Include GUIDs from the same module when computing GUIDs that needs to be imported.
ClosedPublic

Authored by danielcdh on Oct 31 2017, 2:46 PM.

Details

Summary

In the compile phase of SamplePGO+ThinLTO, ICP is not invoked. Instead, indirect call targets will be included as function metadata for ThinIndex to buidl the call graph. This should not only include functions defined in other modules, but also functions defined in the same module, otherwise ThinIndex may find the callee dead and eliminate it, while ICP in backend will revive the symbol, which leads to undefined symbol.

Event Timeline

danielcdh created this revision.Oct 31 2017, 2:46 PM
tejohnson edited edge metadata.Oct 31 2017, 2:58 PM

Does VP metadata get synthesized from the SamplePGO profile?
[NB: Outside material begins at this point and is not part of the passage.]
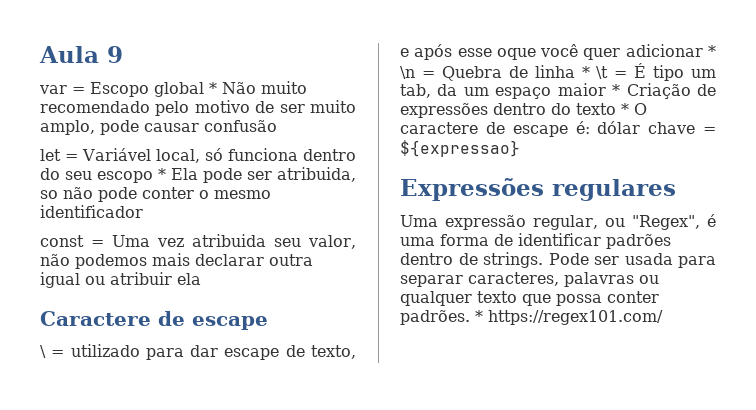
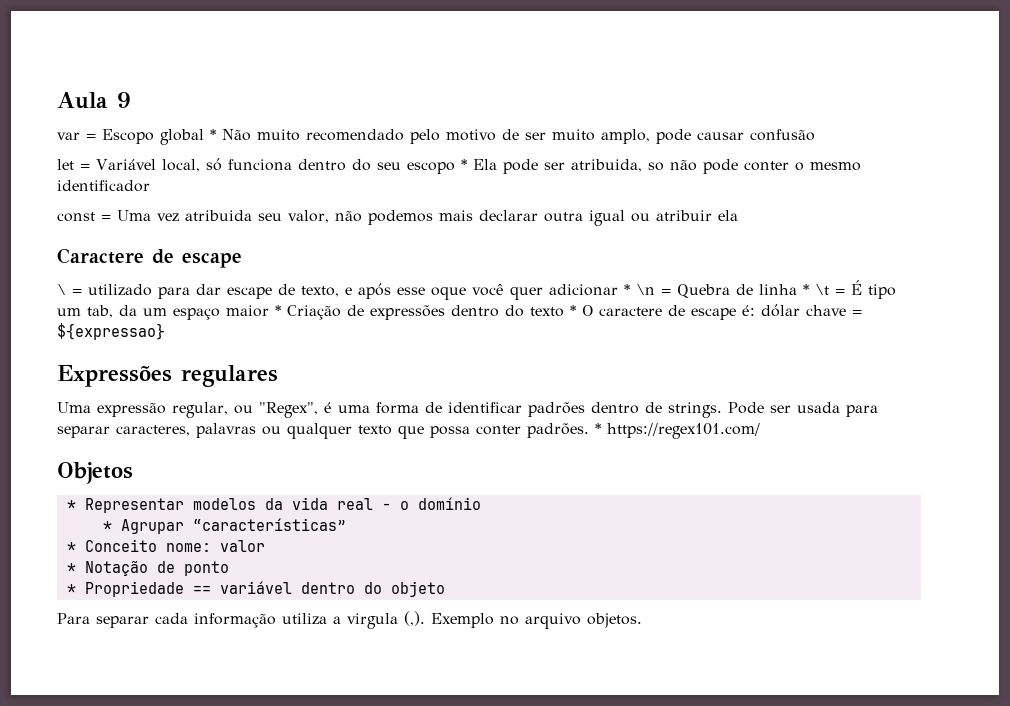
(663, 317) none -> [57,462,133,484] [66,497,481,513] [102,518,346,534] [66,539,265,552] [66,561,229,576] [66,581,445,597] [57,611,642,629] // Objetos // * Representar modelos da vida real - o domínio // * Agrupar “características” // * Conceito nome: valor // * Notação de ponto // * Propriedade == variável dentro do objeto // Para separar cada informação utiliza a virgula (,). Exemplo no arquivo objetos.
The original bug report had some of the targets on VP metadata attached to the indirect call, but was missing others. Why not include all the targets on that VP metadata rather than marking them for import which seems more hacky.
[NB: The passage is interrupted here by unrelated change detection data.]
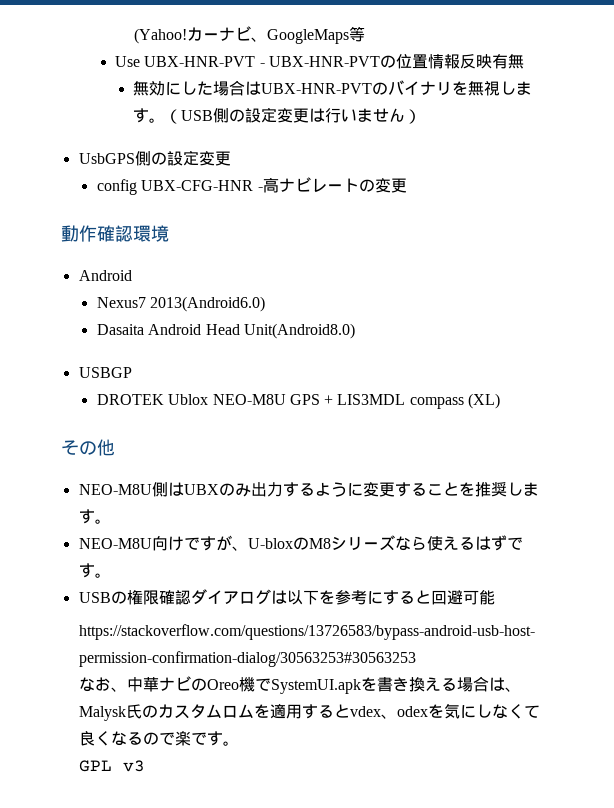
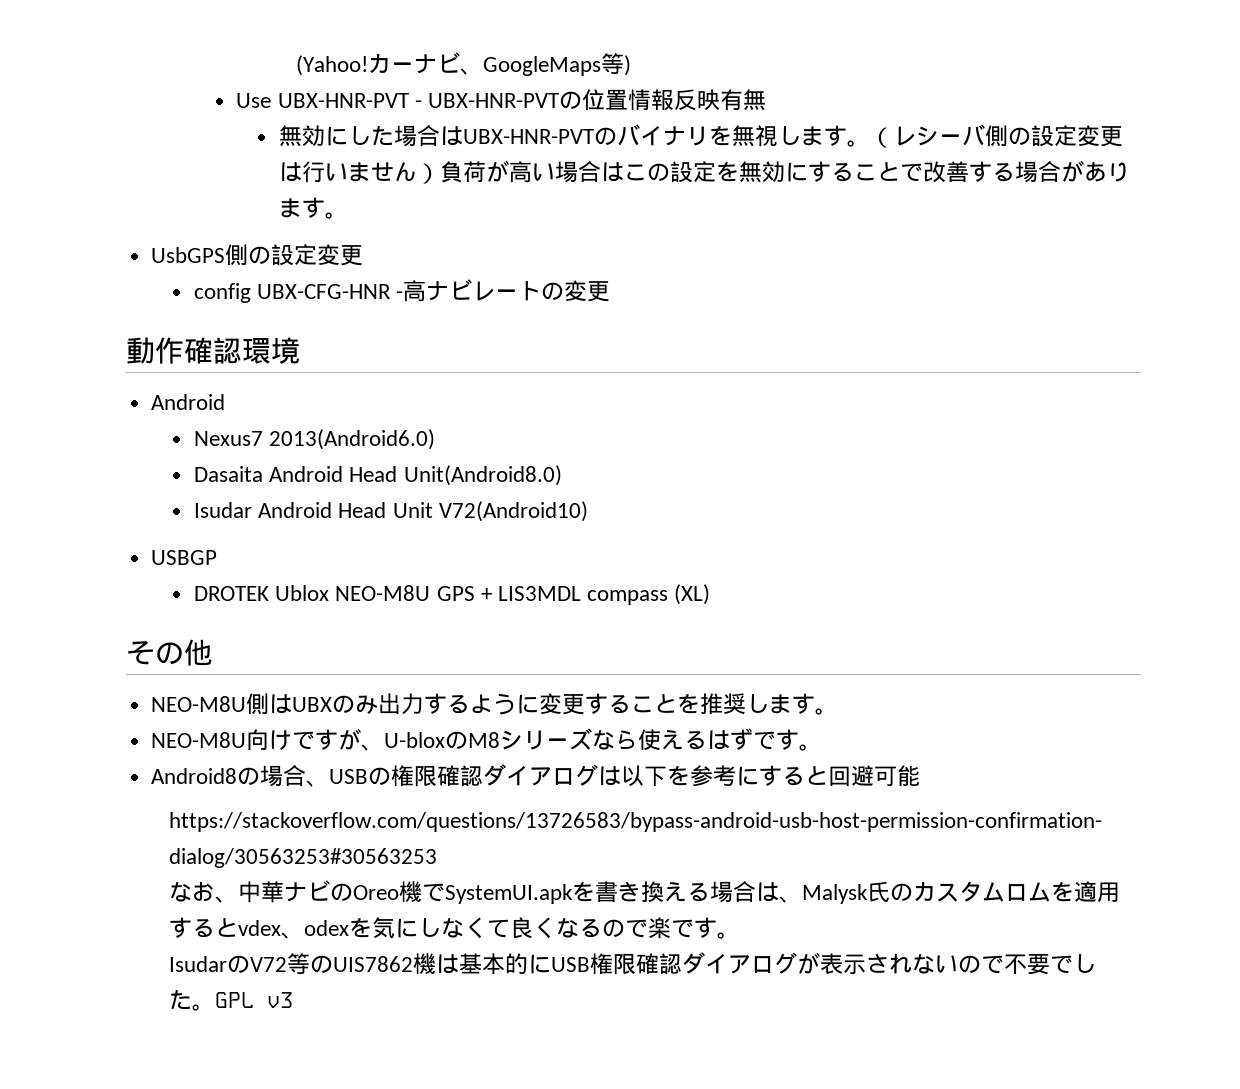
(366, 34) none -> [624,55,632,76] )
[181,110,214,121] USB -> [893,124,986,146] レシーバ
(422, 116) none -> [440,160,1131,183] [279,197,349,219] 負荷が高い場合はこの設定を無効にすることで改善する場合があります。
(355, 331) none -> [193,501,588,522] // Isudar Android Head Unit V72(Android10)
(111, 575) none -> [151,765,330,787] Android8の場合、
(240, 743) none -> [168,952,1096,975] [168,989,215,1011] IsudarのV72等のUIS7862機は基本的にUSB権限確認ダイアログが表示されないので不要でした。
Does VP metadata get synthesized from the SamplePGO profile? The original bug report had some of the targets on VP metadata attached to the indirect call, but was missing others. Why not include all the targets on that VP metadata rather than marking them for import which seems more hacky.

Because we need to handle the indirect call chain too. E.g. foo() indirectly calls bar(), which indirectly calls baz(). Assuming these 2 calls are ICPed and inlined in the profiling binary, when processing foo's indirect callsite, marking bar's GUID in the VP is not enough, but adding baz's GUID to foo's callsite does not make sense as baz is not its call target. That's why we need to keep the transitive closure as function level metadata.
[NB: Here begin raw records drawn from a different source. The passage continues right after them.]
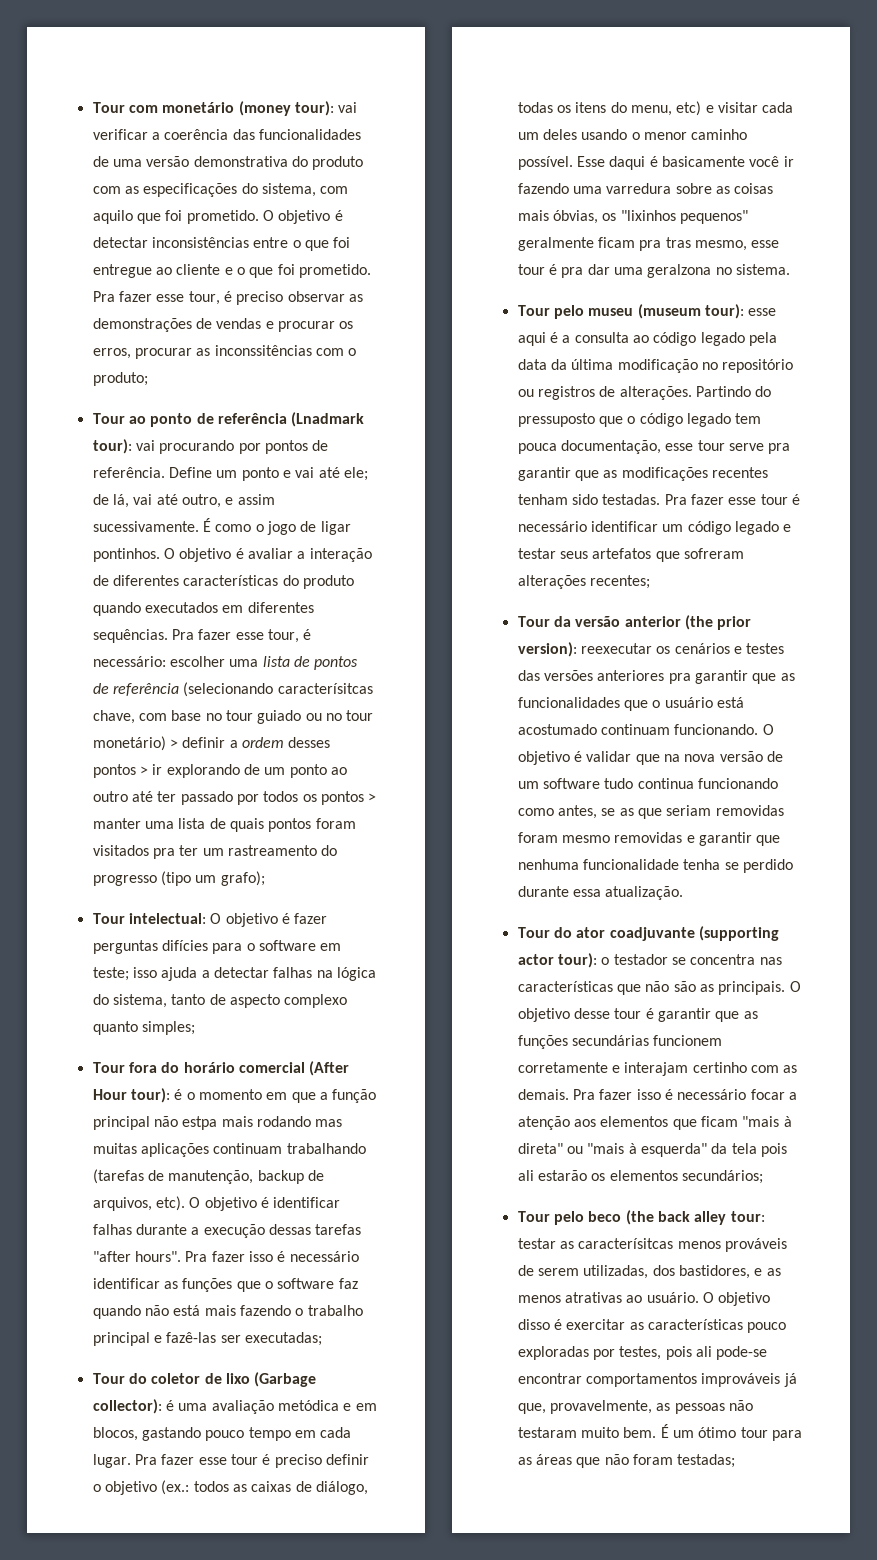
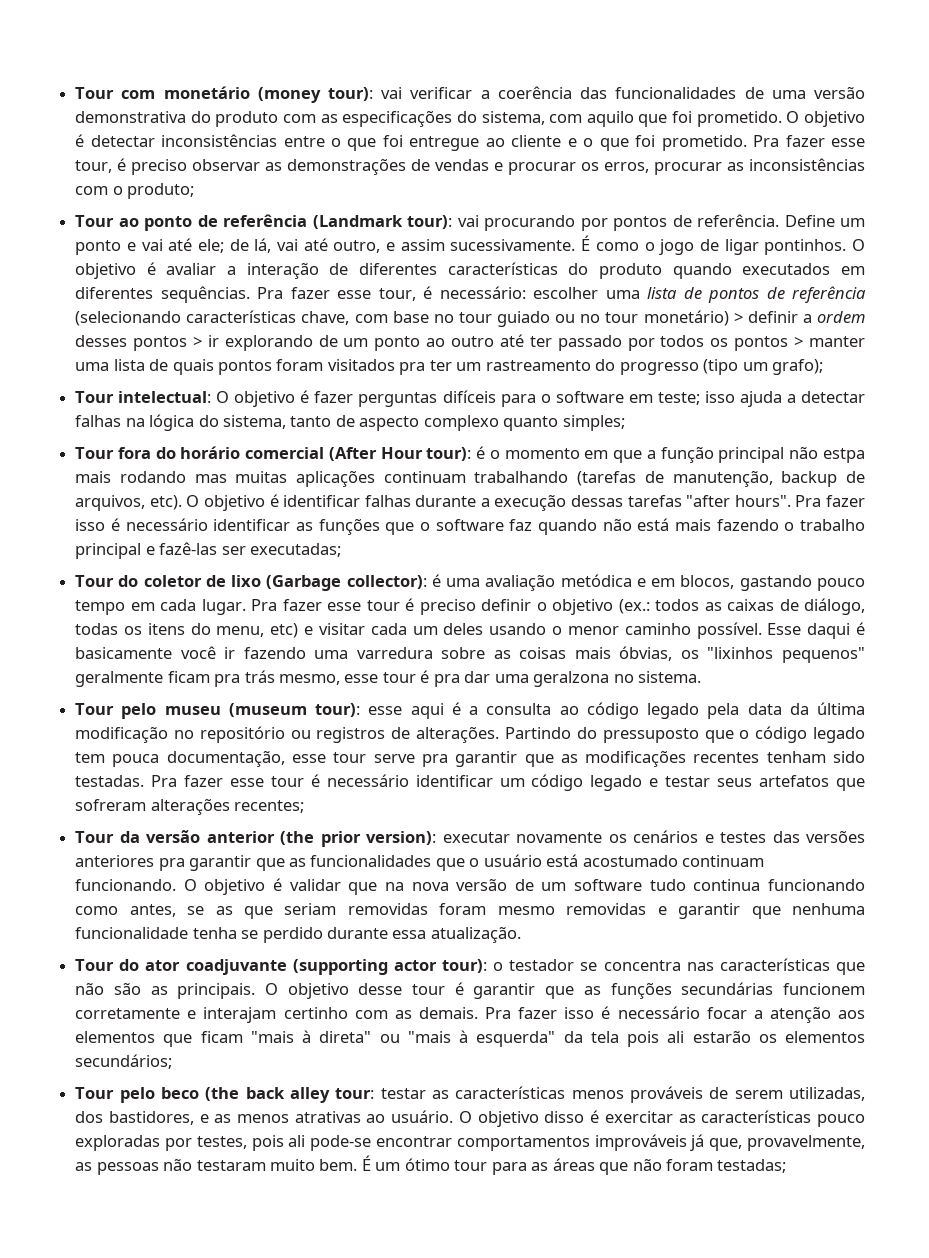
[214,345,312,356] inconssitências -> [749,158,866,171] inconsistências
[291,412,365,427] (Lnadmark -> [312,215,403,229] (Landmark
[277,683,373,694] caracterísitcas -> [186,310,297,323] características
[161,940,208,951] difícies -> [442,390,496,403] difíceis
[665,237,691,248] tras -> [244,670,275,683] trás
[580,643,652,654] reexecutar -> [442,832,603,843] executar novamente
[578,1238,674,1249] caracterísitcas -> [455,1086,566,1099] características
Does VP metadata get synthesized from the SamplePGO profile? The original bug report had some of the targets on VP metadata attached to the indirect call, but was missing others. Why not include all the targets on that VP metadata rather than marking them for import which seems more hacky.

Because we need to handle the indirect call chain too. E.g. foo() indirectly calls bar(), which indirectly calls baz(). Assuming these 2 calls are ICPed and inlined in the profiling binary, when processing foo's indirect callsite, marking bar's GUID in the VP is not enough, but adding baz's GUID to foo's callsite does not make sense as baz is not its call target. That's why we need to keep the transitive closure as function level metadata.

But the case here is when they are in fact in the same module. I'm assuming the situation you describe here already works when bar and baz are in different modules than foo. In this case we have foo and bar in the same module, and were missing the VP metadata showing that foo calls bar indirectly. If baz is also in the same module then the same situation applies to the callsite in bar. If it is in a different module then wouldn't the existing logic handle it? I.e. it would be on bar's function entry metadata?

Does VP metadata get synthesized from the SamplePGO profile? The original bug report had some of the targets on VP metadata attached to the indirect call, but was missing others. Why not include all the targets on that VP metadata rather than marking them for import which seems more hacky.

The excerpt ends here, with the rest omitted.